[Change detection data]
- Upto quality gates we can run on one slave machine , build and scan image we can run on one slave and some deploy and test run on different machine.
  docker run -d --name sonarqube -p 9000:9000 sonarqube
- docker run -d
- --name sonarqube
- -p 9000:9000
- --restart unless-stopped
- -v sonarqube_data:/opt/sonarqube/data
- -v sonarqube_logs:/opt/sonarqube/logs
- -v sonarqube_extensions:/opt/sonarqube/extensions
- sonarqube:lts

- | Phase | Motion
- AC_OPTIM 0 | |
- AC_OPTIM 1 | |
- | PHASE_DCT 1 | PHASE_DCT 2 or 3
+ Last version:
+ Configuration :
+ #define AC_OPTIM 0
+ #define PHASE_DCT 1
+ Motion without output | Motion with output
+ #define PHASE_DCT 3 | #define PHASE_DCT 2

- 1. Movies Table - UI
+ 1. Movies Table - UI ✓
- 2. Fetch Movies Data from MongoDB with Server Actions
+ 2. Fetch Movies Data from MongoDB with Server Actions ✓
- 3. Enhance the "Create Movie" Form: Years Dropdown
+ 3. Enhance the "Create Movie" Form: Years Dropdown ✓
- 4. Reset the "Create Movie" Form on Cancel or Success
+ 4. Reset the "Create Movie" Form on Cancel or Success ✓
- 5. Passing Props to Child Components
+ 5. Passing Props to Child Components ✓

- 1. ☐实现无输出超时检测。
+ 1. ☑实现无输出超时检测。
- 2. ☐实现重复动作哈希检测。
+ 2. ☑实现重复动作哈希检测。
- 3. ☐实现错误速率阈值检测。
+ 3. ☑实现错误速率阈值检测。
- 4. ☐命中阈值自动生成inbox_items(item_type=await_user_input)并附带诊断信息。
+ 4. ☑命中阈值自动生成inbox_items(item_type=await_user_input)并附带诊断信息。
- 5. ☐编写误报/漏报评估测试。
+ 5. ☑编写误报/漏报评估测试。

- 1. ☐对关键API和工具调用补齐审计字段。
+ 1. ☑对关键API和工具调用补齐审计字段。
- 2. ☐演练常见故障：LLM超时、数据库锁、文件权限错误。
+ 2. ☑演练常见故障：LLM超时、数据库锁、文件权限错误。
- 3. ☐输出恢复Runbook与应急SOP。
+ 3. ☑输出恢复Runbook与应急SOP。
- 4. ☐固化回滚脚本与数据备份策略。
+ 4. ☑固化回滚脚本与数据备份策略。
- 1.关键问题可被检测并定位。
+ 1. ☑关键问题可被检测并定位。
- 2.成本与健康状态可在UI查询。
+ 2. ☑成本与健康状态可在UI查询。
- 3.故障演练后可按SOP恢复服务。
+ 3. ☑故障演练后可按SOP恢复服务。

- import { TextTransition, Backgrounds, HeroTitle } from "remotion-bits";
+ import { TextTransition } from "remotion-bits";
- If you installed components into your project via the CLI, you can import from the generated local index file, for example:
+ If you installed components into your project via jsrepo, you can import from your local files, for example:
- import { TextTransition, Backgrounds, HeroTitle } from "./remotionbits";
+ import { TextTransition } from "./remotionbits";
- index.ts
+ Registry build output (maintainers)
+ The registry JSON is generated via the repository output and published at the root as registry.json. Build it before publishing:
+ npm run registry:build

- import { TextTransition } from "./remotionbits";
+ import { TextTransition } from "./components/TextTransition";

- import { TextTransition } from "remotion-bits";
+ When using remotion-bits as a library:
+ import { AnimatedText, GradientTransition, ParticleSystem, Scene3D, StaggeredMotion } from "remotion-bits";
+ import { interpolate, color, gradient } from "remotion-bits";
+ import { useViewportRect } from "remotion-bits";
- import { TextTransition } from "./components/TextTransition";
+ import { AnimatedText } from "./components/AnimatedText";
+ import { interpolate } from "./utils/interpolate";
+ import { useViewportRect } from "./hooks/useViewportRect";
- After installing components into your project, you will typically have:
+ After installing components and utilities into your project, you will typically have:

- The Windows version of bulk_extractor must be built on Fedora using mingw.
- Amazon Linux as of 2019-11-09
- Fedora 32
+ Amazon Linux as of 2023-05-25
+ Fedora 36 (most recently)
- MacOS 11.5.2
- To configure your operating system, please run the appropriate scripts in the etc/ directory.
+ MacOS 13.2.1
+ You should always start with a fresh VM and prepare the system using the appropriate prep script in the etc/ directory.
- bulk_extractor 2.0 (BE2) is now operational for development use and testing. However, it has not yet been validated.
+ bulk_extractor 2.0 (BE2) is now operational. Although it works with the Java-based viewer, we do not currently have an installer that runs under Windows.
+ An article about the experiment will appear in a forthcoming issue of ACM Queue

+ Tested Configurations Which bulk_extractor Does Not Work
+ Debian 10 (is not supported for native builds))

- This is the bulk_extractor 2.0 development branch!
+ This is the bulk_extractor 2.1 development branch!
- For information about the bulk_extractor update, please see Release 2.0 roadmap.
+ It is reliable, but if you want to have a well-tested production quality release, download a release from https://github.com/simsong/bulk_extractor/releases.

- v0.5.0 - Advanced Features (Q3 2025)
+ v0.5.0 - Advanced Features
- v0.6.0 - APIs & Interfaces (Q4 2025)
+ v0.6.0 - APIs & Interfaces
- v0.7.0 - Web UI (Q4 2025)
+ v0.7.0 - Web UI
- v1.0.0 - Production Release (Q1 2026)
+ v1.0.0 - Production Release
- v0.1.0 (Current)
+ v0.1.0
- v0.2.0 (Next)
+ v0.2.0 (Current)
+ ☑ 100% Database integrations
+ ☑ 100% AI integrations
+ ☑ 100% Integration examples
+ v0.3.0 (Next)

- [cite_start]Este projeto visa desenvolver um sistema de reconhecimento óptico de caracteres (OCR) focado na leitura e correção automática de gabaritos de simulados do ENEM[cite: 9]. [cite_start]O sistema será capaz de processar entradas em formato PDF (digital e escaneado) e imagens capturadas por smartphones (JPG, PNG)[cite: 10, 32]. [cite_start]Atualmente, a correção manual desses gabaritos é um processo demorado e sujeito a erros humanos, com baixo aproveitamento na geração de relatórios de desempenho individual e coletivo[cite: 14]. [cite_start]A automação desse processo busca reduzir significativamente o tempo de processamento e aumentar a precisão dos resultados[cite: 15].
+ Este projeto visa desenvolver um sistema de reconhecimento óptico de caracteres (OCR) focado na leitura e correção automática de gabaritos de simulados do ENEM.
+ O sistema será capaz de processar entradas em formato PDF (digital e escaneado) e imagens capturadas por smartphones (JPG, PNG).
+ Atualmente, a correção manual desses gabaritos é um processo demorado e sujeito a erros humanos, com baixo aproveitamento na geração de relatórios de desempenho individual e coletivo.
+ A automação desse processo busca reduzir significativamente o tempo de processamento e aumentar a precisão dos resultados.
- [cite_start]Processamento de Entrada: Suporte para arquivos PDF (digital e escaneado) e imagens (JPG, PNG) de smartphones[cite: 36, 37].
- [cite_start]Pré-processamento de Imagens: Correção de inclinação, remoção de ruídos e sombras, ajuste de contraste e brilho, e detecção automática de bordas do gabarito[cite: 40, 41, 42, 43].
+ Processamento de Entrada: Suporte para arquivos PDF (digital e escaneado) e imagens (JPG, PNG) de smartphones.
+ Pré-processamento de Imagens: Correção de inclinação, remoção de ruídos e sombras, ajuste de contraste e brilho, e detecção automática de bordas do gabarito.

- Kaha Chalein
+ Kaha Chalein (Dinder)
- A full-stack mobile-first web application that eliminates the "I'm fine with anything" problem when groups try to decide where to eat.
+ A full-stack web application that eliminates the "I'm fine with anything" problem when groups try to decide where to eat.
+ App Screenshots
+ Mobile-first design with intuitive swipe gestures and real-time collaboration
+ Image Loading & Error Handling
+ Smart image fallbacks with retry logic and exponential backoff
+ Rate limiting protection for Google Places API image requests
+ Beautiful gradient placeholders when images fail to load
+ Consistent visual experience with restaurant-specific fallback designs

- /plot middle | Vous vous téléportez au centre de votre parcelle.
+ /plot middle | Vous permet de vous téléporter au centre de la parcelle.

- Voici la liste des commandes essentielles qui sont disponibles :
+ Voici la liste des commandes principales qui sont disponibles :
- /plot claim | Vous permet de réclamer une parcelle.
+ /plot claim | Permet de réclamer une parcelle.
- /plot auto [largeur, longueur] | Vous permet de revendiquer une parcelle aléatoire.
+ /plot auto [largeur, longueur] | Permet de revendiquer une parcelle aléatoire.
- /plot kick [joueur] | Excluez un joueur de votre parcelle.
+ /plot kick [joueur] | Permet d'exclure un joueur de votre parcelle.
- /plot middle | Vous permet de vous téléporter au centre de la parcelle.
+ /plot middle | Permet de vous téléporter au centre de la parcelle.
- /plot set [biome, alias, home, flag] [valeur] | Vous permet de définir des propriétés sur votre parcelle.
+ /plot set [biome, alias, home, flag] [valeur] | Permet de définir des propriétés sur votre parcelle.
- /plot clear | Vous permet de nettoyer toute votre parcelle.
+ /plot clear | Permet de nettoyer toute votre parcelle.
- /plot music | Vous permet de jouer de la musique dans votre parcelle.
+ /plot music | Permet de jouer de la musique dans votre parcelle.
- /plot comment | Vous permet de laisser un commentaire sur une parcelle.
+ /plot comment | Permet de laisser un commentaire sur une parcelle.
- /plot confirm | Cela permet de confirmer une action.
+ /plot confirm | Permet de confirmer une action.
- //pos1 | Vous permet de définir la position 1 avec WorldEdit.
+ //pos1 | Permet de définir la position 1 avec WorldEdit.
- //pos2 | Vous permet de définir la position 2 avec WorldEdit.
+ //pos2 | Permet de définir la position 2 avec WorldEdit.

WHAT THE TASK ASKS:
Give back the lines of the data exactly as they are written, from the first line through the line containing "via jsrepo, you".

TASK RESULT:
- Upto quality gates we can run on one slave machine , build and scan image we can run on one slave and some deploy and test run on different machine.
  docker run -d --name sonarqube -p 9000:9000 sonarqube
- docker run -d
- --name sonarqube
- -p 9000:9000
- --restart unless-stopped
- -v sonarqube_data:/opt/sonarqube/data
- -v sonarqube_logs:/opt/sonarqube/logs
- -v sonarqube_extensions:/opt/sonarqube/extensions
- sonarqube:lts

- | Phase | Motion
- AC_OPTIM 0 | |
- AC_OPTIM 1 | |
- | PHASE_DCT 1 | PHASE_DCT 2 or 3
+ Last version:
+ Configuration :
+ #define AC_OPTIM 0
+ #define PHASE_DCT 1
+ Motion without output | Motion with output
+ #define PHASE_DCT 3 | #define PHASE_DCT 2

- 1. Movies Table - UI
+ 1. Movies Table - UI ✓
- 2. Fetch Movies Data from MongoDB with Server Actions
+ 2. Fetch Movies Data from MongoDB with Server Actions ✓
- 3. Enhance the "Create Movie" Form: Years Dropdown
+ 3. Enhance the "Create Movie" Form: Years Dropdown ✓
- 4. Reset the "Create Movie" Form on Cancel or Success
+ 4. Reset the "Create Movie" Form on Cancel or Success ✓
- 5. Passing Props to Child Components
+ 5. Passing Props to Child Components ✓

- 1. ☐实现无输出超时检测。
+ 1. ☑实现无输出超时检测。
- 2. ☐实现重复动作哈希检测。
+ 2. ☑实现重复动作哈希检测。
- 3. ☐实现错误速率阈值检测。
+ 3. ☑实现错误速率阈值检测。
- 4. ☐命中阈值自动生成inbox_items(item_type=await_user_input)并附带诊断信息。
+ 4. ☑命中阈值自动生成inbox_items(item_type=await_user_input)并附带诊断信息。
- 5. ☐编写误报/漏报评估测试。
+ 5. ☑编写误报/漏报评估测试。

- 1. ☐对关键API和工具调用补齐审计字段。
+ 1. ☑对关键API和工具调用补齐审计字段。
- 2. ☐演练常见故障：LLM超时、数据库锁、文件权限错误。
+ 2. ☑演练常见故障：LLM超时、数据库锁、文件权限错误。
- 3. ☐输出恢复Runbook与应急SOP。
+ 3. ☑输出恢复Runbook与应急SOP。
- 4. ☐固化回滚脚本与数据备份策略。
+ 4. ☑固化回滚脚本与数据备份策略。
- 1.关键问题可被检测并定位。
+ 1. ☑关键问题可被检测并定位。
- 2.成本与健康状态可在UI查询。
+ 2. ☑成本与健康状态可在UI查询。
- 3.故障演练后可按SOP恢复服务。
+ 3. ☑故障演练后可按SOP恢复服务。

- import { TextTransition, Backgrounds, HeroTitle } from "remotion-bits";
+ import { TextTransition } from "remotion-bits";
- If you installed components into your project via the CLI, you can import from the generated local index file, for example:
+ If you installed components into your project via jsrepo, you can import from your local files, for example:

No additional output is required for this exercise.